EXERCISE DETAILS |
Given the material below, output exactly the lines from the line with "subtotal: 4478.46 -> 5130.58" to the line with "total: 280.72 -> 314.25", both ends included, and no other lines.

GIVEN INFORMATION |

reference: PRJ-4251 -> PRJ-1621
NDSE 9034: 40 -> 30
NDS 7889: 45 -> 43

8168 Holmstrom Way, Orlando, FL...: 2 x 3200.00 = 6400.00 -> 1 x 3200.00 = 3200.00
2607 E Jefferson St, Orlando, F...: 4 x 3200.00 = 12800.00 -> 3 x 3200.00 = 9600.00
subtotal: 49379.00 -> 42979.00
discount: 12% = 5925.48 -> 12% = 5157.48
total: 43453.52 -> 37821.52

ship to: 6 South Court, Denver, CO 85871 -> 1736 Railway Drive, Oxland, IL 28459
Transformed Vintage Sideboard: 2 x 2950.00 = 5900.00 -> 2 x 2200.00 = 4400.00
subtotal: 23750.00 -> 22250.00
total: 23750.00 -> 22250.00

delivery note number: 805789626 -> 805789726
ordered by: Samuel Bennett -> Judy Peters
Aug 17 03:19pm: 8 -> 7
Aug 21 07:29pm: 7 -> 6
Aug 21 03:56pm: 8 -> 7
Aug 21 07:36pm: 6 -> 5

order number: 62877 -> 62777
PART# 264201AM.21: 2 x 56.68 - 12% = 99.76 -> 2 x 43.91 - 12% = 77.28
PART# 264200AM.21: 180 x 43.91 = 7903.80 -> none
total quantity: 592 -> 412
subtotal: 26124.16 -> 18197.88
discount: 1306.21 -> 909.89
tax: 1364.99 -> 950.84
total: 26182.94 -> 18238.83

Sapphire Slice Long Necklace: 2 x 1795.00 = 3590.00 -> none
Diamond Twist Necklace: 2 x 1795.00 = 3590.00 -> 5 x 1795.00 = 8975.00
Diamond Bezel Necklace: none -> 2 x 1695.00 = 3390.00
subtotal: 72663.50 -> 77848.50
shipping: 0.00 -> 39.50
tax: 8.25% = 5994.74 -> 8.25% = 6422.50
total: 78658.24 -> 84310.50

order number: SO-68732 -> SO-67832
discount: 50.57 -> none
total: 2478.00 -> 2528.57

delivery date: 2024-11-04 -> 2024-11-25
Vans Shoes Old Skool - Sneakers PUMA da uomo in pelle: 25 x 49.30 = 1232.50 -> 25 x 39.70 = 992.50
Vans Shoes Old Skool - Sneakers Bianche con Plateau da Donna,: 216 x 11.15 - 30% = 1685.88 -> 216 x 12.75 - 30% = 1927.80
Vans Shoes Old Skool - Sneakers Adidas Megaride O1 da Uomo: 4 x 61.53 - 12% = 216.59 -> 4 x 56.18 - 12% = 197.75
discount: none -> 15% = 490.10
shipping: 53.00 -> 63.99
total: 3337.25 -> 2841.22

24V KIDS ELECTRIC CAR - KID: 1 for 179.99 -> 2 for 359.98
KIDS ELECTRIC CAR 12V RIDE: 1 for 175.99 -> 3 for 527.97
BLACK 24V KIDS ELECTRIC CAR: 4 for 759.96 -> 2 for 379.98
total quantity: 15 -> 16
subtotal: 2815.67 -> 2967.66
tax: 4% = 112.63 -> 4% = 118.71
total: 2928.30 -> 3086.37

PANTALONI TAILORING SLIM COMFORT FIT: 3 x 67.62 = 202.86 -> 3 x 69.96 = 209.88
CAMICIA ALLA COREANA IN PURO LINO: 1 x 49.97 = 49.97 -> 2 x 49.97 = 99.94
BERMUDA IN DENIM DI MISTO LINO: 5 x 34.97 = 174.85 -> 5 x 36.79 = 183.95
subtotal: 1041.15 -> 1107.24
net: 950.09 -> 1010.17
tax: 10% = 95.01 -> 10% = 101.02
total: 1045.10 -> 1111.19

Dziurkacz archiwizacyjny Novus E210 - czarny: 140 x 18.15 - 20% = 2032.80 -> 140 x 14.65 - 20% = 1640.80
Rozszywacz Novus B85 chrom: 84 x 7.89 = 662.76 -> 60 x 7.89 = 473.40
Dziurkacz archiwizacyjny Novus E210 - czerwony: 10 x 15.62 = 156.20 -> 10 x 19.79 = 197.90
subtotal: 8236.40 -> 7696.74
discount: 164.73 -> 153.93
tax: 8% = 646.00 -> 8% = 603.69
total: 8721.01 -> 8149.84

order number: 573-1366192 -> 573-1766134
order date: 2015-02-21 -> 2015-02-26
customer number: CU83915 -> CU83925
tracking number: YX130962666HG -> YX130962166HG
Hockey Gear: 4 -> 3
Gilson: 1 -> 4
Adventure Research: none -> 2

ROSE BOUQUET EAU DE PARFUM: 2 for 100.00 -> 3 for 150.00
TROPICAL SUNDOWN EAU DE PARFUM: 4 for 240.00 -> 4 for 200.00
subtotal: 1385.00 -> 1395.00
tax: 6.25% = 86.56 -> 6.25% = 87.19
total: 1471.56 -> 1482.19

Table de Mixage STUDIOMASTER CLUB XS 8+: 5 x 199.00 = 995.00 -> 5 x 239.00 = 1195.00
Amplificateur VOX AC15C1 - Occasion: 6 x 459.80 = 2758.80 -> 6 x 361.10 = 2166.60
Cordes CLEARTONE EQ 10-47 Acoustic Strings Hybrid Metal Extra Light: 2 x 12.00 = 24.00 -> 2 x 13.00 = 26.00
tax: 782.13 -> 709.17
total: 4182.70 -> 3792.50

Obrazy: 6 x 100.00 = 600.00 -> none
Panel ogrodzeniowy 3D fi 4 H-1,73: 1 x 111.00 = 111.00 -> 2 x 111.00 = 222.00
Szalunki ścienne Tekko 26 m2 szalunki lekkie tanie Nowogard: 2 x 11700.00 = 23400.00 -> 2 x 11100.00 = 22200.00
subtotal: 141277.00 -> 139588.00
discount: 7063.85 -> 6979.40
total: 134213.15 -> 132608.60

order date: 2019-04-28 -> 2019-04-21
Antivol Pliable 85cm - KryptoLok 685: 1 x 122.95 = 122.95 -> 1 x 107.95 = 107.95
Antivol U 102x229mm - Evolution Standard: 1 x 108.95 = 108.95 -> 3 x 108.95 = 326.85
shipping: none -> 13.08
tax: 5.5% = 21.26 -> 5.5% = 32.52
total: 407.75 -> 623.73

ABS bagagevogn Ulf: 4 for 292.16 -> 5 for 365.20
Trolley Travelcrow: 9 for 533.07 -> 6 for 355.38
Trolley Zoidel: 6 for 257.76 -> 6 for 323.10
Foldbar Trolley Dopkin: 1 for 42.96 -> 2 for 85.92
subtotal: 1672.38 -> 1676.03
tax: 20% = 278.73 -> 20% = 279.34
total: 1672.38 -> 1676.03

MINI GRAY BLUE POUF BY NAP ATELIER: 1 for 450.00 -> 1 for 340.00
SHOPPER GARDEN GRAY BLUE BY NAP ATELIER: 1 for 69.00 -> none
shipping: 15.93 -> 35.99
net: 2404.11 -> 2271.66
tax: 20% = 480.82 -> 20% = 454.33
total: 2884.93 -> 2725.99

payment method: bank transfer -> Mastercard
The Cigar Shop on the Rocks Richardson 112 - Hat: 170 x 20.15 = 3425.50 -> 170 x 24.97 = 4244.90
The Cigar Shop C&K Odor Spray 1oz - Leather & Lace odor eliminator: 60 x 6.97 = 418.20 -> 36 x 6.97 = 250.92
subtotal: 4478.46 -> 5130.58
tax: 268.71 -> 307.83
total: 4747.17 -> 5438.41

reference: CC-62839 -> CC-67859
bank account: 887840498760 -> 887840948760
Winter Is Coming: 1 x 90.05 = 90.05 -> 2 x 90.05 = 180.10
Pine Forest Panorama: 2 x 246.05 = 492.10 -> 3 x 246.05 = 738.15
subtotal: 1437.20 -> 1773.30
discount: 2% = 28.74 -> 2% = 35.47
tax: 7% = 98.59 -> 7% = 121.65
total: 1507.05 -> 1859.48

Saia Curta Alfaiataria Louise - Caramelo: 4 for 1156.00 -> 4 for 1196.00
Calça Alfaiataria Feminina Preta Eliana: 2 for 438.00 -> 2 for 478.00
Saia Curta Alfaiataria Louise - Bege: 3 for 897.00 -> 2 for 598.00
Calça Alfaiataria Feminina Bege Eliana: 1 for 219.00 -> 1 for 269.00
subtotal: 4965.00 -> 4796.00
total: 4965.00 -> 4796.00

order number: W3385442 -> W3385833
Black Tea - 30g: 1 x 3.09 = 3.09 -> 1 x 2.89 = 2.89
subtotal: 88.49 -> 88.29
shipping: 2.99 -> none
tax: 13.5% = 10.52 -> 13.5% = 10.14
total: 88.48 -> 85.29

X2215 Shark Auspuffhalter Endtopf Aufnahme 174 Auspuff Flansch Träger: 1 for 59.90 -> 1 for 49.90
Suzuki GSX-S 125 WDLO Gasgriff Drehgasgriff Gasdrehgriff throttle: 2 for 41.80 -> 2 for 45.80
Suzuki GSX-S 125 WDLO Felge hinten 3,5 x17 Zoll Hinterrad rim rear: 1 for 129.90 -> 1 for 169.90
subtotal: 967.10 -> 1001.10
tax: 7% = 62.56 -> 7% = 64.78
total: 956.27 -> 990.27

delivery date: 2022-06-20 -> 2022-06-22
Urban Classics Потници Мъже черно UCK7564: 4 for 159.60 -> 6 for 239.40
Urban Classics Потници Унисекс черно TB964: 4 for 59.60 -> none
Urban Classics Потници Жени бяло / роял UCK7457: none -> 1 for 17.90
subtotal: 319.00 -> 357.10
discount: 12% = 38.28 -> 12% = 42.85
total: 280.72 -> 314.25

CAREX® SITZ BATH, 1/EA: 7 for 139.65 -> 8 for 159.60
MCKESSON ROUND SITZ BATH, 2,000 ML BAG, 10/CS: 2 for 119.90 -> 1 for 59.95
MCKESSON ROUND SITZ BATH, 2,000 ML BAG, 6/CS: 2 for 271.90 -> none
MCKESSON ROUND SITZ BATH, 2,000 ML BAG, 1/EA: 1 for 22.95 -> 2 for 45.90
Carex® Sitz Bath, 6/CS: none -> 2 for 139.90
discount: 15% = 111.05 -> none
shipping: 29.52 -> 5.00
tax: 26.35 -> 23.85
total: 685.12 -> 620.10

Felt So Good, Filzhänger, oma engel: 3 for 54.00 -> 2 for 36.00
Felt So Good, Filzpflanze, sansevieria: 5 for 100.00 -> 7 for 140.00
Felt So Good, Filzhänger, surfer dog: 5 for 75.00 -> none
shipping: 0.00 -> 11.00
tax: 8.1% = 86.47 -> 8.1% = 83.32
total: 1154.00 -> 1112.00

SOLUTION FOR THIS TASK |
subtotal: 4478.46 -> 5130.58
tax: 268.71 -> 307.83
total: 4747.17 -> 5438.41

reference: CC-62839 -> CC-67859
bank account: 887840498760 -> 887840948760
Winter Is Coming: 1 x 90.05 = 90.05 -> 2 x 90.05 = 180.10
Pine Forest Panorama: 2 x 246.05 = 492.10 -> 3 x 246.05 = 738.15
subtotal: 1437.20 -> 1773.30
discount: 2% = 28.74 -> 2% = 35.47
tax: 7% = 98.59 -> 7% = 121.65
total: 1507.05 -> 1859.48

Saia Curta Alfaiataria Louise - Caramelo: 4 for 1156.00 -> 4 for 1196.00
Calça Alfaiataria Feminina Preta Eliana: 2 for 438.00 -> 2 for 478.00
Saia Curta Alfaiataria Louise - Bege: 3 for 897.00 -> 2 for 598.00
Calça Alfaiataria Feminina Bege Eliana: 1 for 219.00 -> 1 for 269.00
subtotal: 4965.00 -> 4796.00
total: 4965.00 -> 4796.00

order number: W3385442 -> W3385833
Black Tea - 30g: 1 x 3.09 = 3.09 -> 1 x 2.89 = 2.89
subtotal: 88.49 -> 88.29
shipping: 2.99 -> none
tax: 13.5% = 10.52 -> 13.5% = 10.14
total: 88.48 -> 85.29

X2215 Shark Auspuffhalter Endtopf Aufnahme 174 Auspuff Flansch Träger: 1 for 59.90 -> 1 for 49.90
Suzuki GSX-S 125 WDLO Gasgriff Drehgasgriff Gasdrehgriff throttle: 2 for 41.80 -> 2 for 45.80
Suzuki GSX-S 125 WDLO Felge hinten 3,5 x17 Zoll Hinterrad rim rear: 1 for 129.90 -> 1 for 169.90
subtotal: 967.10 -> 1001.10
tax: 7% = 62.56 -> 7% = 64.78
total: 956.27 -> 990.27

delivery date: 2022-06-20 -> 2022-06-22
Urban Classics Потници Мъже черно UCK7564: 4 for 159.60 -> 6 for 239.40
Urban Classics Потници Унисекс черно TB964: 4 for 59.60 -> none
Urban Classics Потници Жени бяло / роял UCK7457: none -> 1 for 17.90
subtotal: 319.00 -> 357.10
discount: 12% = 38.28 -> 12% = 42.85
total: 280.72 -> 314.25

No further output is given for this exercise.